Problem to work on:
The expected answer is every line from the material below that has the word "github".

::::::::

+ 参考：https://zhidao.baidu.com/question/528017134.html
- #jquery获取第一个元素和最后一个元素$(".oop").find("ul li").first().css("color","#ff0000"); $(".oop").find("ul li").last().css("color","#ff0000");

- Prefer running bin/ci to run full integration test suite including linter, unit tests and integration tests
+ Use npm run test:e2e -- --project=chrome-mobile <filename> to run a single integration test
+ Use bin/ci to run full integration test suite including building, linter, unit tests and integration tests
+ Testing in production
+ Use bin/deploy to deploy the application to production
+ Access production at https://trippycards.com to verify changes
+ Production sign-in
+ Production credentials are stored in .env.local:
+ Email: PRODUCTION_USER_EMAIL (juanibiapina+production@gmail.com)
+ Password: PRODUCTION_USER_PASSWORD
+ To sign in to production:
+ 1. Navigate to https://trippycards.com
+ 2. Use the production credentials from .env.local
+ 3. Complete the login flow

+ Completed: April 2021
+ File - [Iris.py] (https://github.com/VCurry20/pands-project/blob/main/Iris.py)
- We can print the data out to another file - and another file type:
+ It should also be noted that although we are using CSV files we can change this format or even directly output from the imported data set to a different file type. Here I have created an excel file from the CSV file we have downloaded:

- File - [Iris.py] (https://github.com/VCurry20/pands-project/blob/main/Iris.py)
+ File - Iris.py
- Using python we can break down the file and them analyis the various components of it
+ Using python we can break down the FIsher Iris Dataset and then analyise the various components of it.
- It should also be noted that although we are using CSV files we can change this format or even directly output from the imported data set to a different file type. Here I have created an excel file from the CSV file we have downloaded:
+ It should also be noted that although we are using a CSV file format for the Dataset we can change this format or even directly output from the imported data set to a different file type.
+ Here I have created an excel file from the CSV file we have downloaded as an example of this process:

::::::::

Problem solution:
+ File - [Iris.py] (https://github.com/VCurry20/pands-project/blob/main/Iris.py)
- File - [Iris.py] (https://github.com/VCurry20/pands-project/blob/main/Iris.py)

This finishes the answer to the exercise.